Louise Goldberg, keyboard; Elyse Angelo, maracas, guiro, cowbell, congas, timbales, claves, cymbal, bass drum; Christine Freeh, Kristall Bright, Rosalind Cravens & Mary Reynolds, sopranos; Joanne Trombley, Mary Freeh & Nancy Nesser, altos; Don Lusk & Robert Erwin, tenors; Phil Carlton & Doug Rogez, baritones; Mary C. Reynolds, handclaps, guitar, bass & vocal. 

I Can't Help Falling in Love with You by George Weiss, Hugo Peretti & Luigi Creatore

I didn’t intend to make this album some kind of Elvis Tribute.  Really.  It just turned that a lot of Elvis songs ended up on Ohthree, in part because people have requested songs that they like from my live shows, and Elvis covers are high on that list.  This is an arrangement I came up with when I had just moved to Austin (1993) but hadn’t found work yet.  I was also learning material for the Woody Guthrie Tribute at La Zona Rosa (in Austin) that year.  So I was spending a lot of time on the porch swing, working out different things, especially on Pat Metheny’s tune “James.”  That tune has many of the same chord changes, so I ended up working on “Can’t Help Falling.” I try to completely eliminate triplets from this tune especially, and I’m biased against triplets in general.

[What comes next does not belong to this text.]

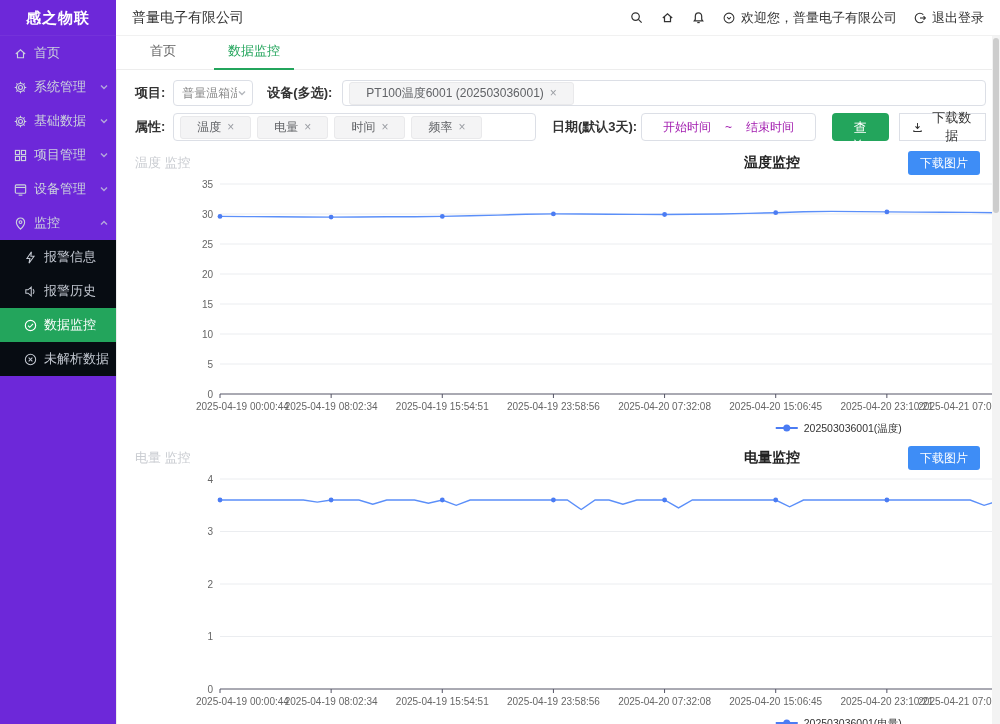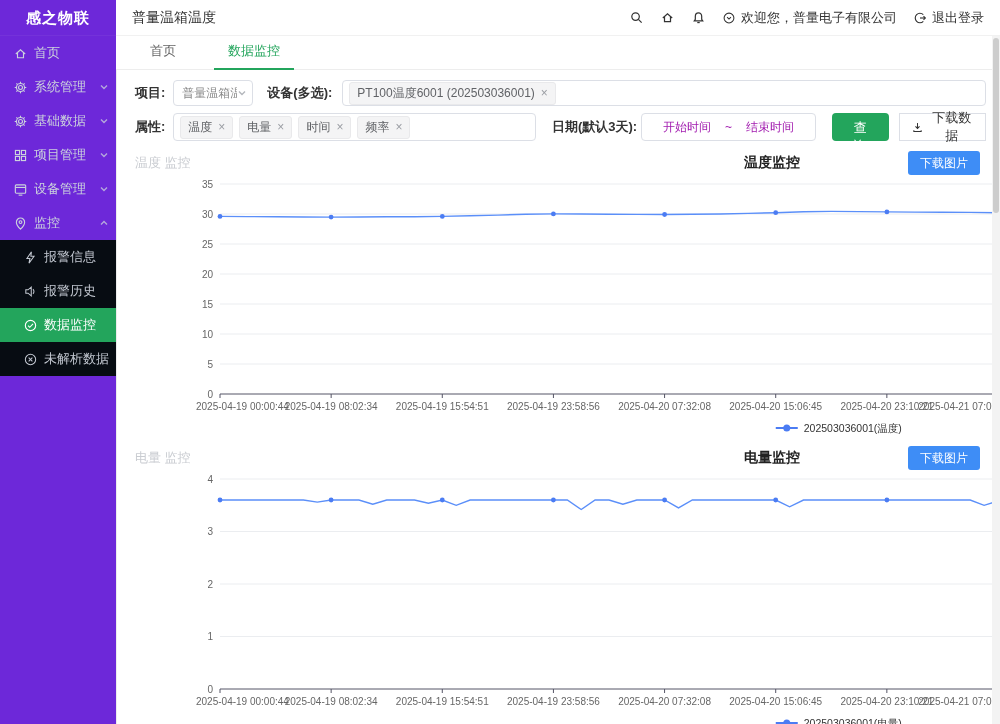"普量温箱温度" div.app-title { text: 温箱温度 -> 电子有限公司 }
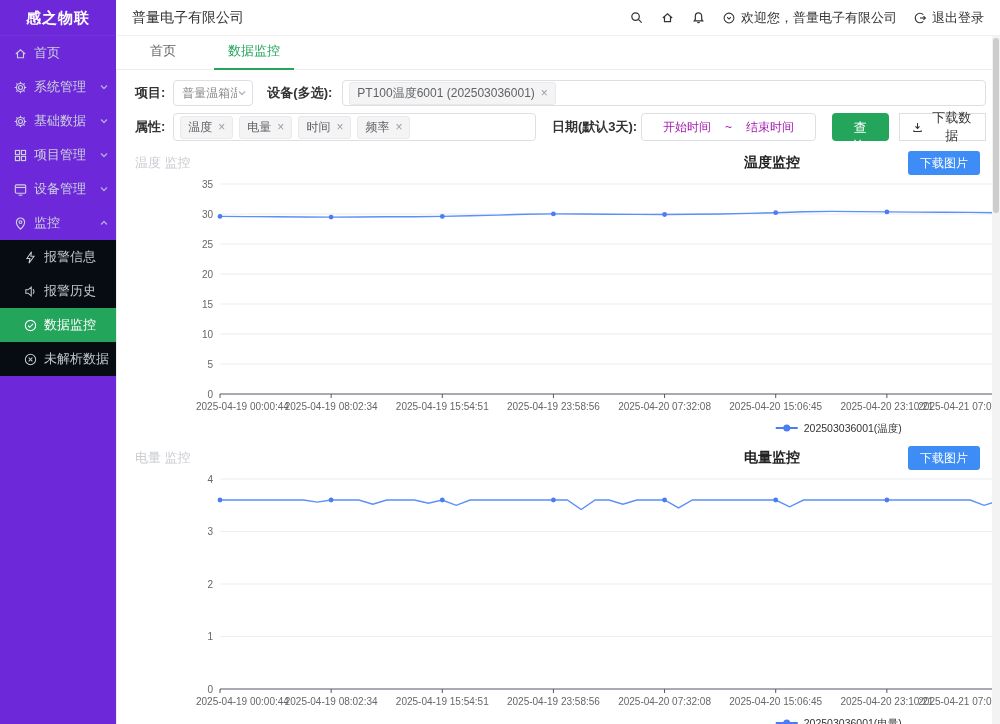"PT100温度6001 (202503036001)" .tag { padding: 2px 7px -> 2px 16px }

Nancy Nesser deserves a lot of credit for getting this track out.  Because of the limitations of all audio reproduction as opposed to the human ear, recordings have to be compressed somewhat.  We knew it would be compressed in the mastering process, but Nancy turned off the compression in the studio and rode the fader to keep the take from peaking out.  True dedication.

Musicians: Louise Goldberg, keyboard; Mary C. Reynolds, guitar & vocal.

We Shall Meet Someday by Tillit Sidney Teddlie

This tune is was composed by a unique and rare individual – a hymn composer from the Church of Christ, which while producing fine singers from the tradition of a capella singing, has given the world few composers of note.  Mr. Tillit Sidney Teddlie also wrote another favorite of mine, “Precious Feast.” ("When We Meet in Sweet Communion.") I heard “We Shall Meet Some Day” sung in my growing-up years in the Church of Christ, but I thank Jody Stecher & Kate Brislin for showing me how beautiful a piece it really is on their album, “Stay Awhile.”

Musicians:  Kristall Bright & Nancy Nesser, vocals; Mary C. Reynolds, guitars, bass & vocal.